Price shows up as the sinister Dr. Browning, and it all ends up being a conspiracy movie that owes a fair deal to Invasion of the Body Snatchers. However, that movie didn’t end with much of its cast falling into acid.

According to Lee, the villains of this movie were going to be revealed as aliens, but that was cut out for some reason, leaving a lot of the movie unexplained.

This was directed by Gordon Hessler (Pray for DeathScream, Pretty PeggyKiss Meets the Phantom of the ParkThe Golden Voyage of Sinbad).

Team Price, Lee, and Cushing appear in only one other movie: House of the Long Shadows. They barely appear in any scenes together, though.

*A house pen name for multiple authors at Amalgamated Press; the Saxon that wrote this story is Stephen Frances, edited by W. Howard Baker.

Source

Film Still Scream and Scream Again Peter Cushing Christopher Lee 1970 – Richard Thornton Books. https://richardthorntonbooks.com/product/film-still-scream-and-scream-again-peter-cushing-christopher-lee-1970/

The Devil Rides Out (1968)

Author Dennis Wheatley was expelled from Dulwich College for allegedly forming a “secret society,” which is pretty awesome and hilarious. He was also gassed while serving in World War One and then went on to coordinate strategic military deception and cover plans during World War Two, during which he earned a direct commission in the JP Service as a Wing Commander and took part in the plans for the Normandy invasions. After the war, he was awarded the U.S. Bronze Star.
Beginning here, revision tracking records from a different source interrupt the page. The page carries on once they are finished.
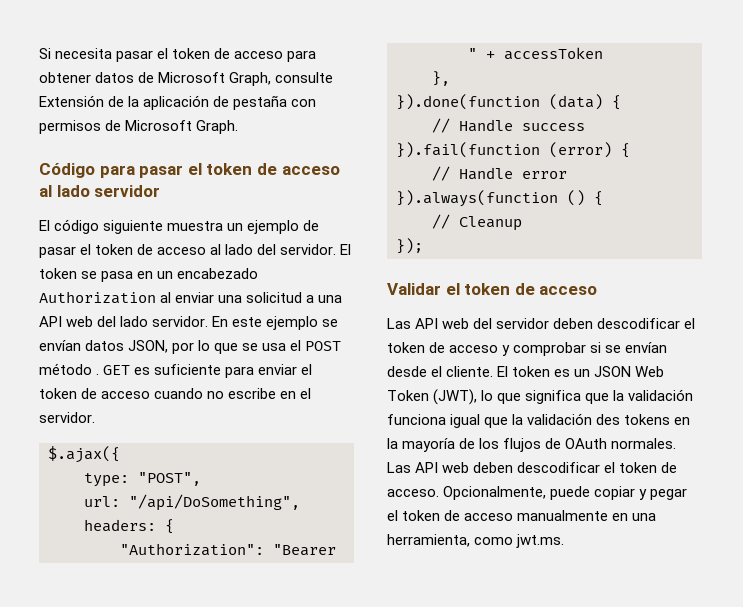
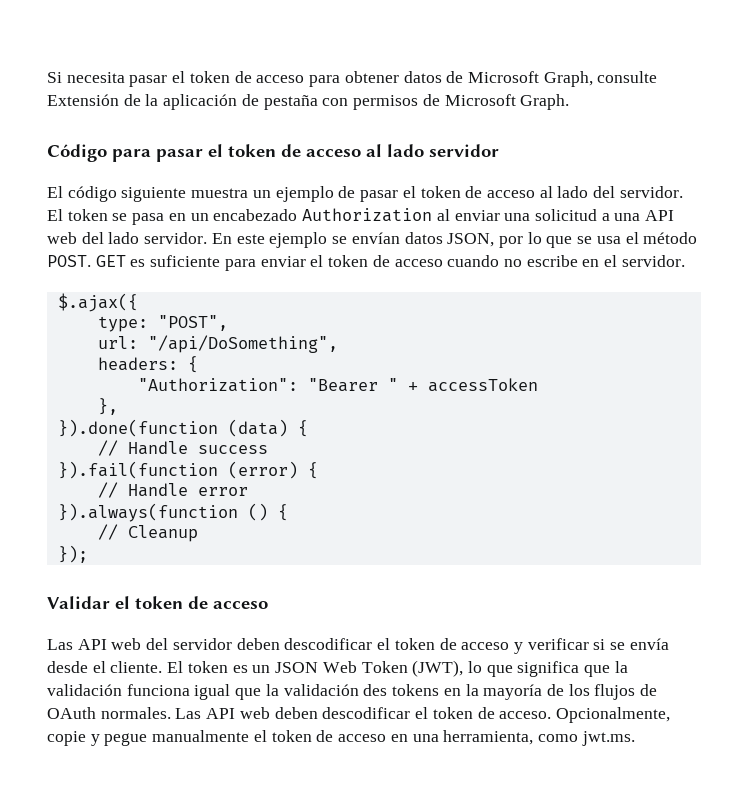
- En este ejemplo se envían datos JSON, por lo que se usa el POST método .
+ En este ejemplo se envían datos JSON, por lo que se usa el método POST.
- Las API web del servidor deben descodificar el token de acceso y comprobar si se envían desde el cliente.
+ Las API web del servidor deben descodificar el token de acceso y verificar si se envía desde el cliente.
- Opcionalmente, puede copiar y pegar el token de acceso manualmente en una herramienta, como jwt.ms.
+ Opcionalmente, copie y pegue manualmente el token de acceso en una herramienta, como jwt.ms.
After his second book, The Forbidden Territory, he decided to write a book about black magic. A friend introduced him to Aleister Crowley, the Reverend Montague Summers and Rollo Ahmed, which led to The Devil Rides Out. In the years after this novel, Wheatley became known as an expert on came to be considered an expert on  the paranormal.

He was so popular for this that in the 70s, there was even The Dennis Wheatley Library of the Occult, a series of books that he selected and wrote the introductions for, including books by Crowley, Bram Stoker, H. P. Blavatsky, Maurice Magre,  Isaac Bonewits and Cheiro.

This was one of Christopher Lee’s favorite movies — he’s a heroic character, which is rare for him — and would say in interviews that Wheatley was so pleased with the movie that he gave the actor a first edition of the book.

The Devil Rides Out doesn’t dance around the issue as to whether or not. the devil exists. Lee’s Duc de Richleau character — who appeared in eleven of Wheatley’s novels — doesn’t just fight occultists. He comes up against the literal Goat of Mendes called Baphomet and the Angel of Death for real.

This movie also presents Christianity as the ultimate destroyer of evil, so if you get upset by the Conjuring films and how they simplistically make the battle of heaven and hell white and black, well…this movie goes even further. Wheatley believed all of these things and even saw Communism as a force from Hell.

If you only know Charles Gray from Rocky Horror, let me tell you, he’s great in this movie. I love every single minute of this film. His character of Mocata was based on Crowley in the book, in which he was seeking to start an occult magic world war with a mummified penis called the Talisman of Set. Obviously, that is not in the film.

While Simon and Tanith were played by Patrick Mower and Nike Arrighi in the film, the roles were originally going to be given to Roddy McDowall and Linda Evans. Sadly, McDowall had to pull out at the last minute to take care of his ailing friend Louise Brooks, who was suffering from emphysema and arthritis.

Directed by Terence Fisher from a script by Ricard Matheson, I’d say this is in the top ten of Hammer’s output.